[What the task requires] If a line in the data below contains the word "moved", copy it out.

[Change listing data]
== Segment start ==
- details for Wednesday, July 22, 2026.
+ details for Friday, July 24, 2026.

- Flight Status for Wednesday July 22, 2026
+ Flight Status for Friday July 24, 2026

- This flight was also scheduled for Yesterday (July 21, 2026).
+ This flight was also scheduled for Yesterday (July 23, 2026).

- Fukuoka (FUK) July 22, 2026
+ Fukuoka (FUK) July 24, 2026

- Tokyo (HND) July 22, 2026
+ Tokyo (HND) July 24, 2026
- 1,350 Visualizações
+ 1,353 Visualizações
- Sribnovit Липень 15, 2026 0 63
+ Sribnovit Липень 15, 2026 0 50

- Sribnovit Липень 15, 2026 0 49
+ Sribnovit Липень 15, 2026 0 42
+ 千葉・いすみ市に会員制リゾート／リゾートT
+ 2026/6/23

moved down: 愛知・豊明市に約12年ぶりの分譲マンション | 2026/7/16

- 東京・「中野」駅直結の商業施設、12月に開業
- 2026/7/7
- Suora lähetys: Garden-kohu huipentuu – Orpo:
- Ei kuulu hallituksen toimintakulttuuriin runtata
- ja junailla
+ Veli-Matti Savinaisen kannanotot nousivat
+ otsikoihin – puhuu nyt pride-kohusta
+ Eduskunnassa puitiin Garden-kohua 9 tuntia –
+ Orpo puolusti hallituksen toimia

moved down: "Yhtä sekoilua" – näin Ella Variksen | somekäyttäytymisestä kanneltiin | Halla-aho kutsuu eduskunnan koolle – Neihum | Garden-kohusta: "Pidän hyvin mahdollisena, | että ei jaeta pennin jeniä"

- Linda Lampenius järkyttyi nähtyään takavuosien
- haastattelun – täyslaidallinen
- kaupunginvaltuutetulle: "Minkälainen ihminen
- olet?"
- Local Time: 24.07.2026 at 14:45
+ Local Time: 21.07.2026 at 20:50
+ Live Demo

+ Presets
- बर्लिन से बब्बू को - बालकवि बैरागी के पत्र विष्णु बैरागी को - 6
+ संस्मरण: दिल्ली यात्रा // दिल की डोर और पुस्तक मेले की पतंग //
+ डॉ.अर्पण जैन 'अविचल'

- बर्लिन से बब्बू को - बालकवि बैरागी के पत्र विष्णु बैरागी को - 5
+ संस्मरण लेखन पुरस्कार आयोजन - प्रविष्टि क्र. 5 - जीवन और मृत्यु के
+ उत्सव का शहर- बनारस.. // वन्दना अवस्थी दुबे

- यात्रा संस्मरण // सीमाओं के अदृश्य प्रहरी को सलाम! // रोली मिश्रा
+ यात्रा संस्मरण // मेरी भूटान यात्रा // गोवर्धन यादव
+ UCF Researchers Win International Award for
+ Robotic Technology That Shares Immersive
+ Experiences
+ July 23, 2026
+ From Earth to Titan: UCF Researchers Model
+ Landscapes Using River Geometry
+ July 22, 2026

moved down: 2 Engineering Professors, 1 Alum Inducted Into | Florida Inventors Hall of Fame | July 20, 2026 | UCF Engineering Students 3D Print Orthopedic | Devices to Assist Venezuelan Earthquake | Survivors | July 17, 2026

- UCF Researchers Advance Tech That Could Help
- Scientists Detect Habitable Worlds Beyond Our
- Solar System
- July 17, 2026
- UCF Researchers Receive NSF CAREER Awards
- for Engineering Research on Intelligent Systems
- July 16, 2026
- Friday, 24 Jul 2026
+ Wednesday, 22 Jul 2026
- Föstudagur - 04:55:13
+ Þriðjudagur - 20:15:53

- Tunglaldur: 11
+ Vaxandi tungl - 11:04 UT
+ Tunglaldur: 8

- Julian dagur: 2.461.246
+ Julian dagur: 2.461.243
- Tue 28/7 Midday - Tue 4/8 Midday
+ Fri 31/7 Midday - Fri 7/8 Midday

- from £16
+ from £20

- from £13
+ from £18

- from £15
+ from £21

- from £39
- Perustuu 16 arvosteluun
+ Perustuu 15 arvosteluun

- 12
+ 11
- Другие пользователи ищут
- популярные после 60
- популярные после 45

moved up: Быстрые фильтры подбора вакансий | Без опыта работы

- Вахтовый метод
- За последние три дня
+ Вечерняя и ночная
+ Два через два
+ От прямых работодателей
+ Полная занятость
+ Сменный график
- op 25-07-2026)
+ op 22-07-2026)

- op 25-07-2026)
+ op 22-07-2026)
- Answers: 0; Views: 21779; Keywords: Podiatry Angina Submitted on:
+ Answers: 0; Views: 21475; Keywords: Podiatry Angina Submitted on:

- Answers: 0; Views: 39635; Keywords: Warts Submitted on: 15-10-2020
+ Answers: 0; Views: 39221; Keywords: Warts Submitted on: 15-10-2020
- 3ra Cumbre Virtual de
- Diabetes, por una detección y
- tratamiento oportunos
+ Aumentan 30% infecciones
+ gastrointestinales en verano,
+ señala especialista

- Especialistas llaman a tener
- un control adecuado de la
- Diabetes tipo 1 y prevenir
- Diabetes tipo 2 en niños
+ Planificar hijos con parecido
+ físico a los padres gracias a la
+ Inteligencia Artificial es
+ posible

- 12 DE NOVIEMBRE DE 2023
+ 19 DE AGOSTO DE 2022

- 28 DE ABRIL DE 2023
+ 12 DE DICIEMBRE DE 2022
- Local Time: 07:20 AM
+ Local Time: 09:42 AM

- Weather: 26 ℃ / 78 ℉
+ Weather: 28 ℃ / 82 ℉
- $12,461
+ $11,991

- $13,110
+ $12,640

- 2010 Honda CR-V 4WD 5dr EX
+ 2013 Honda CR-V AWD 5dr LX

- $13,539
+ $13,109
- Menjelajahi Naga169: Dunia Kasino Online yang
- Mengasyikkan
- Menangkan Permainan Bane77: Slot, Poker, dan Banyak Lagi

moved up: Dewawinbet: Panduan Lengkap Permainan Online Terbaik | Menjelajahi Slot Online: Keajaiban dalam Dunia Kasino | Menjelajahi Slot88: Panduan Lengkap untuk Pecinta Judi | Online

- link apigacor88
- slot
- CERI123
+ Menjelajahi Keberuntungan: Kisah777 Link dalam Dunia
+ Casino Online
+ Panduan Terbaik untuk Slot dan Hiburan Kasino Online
== Segment end ==
[Written answer]
moved down: 愛知・豊明市に約12年ぶりの分譲マンション | 2026/7/16
moved down: "Yhtä sekoilua" – näin Ella Variksen | somekäyttäytymisestä kanneltiin | Halla-aho kutsuu eduskunnan koolle – Neihum | Garden-kohusta: "Pidän hyvin mahdollisena, | että ei jaeta pennin jeniä"
moved down: 2 Engineering Professors, 1 Alum Inducted Into | Florida Inventors Hall of Fame | July 20, 2026 | UCF Engineering Students 3D Print Orthopedic | Devices to Assist Venezuelan Earthquake | Survivors | July 17, 2026
moved up: Быстрые фильтры подбора вакансий | Без опыта работы
moved up: Dewawinbet: Panduan Lengkap Permainan Online Terbaik | Menjelajahi Slot Online: Keajaiban dalam Dunia Kasino | Menjelajahi Slot88: Panduan Lengkap untuk Pecinta Judi | Online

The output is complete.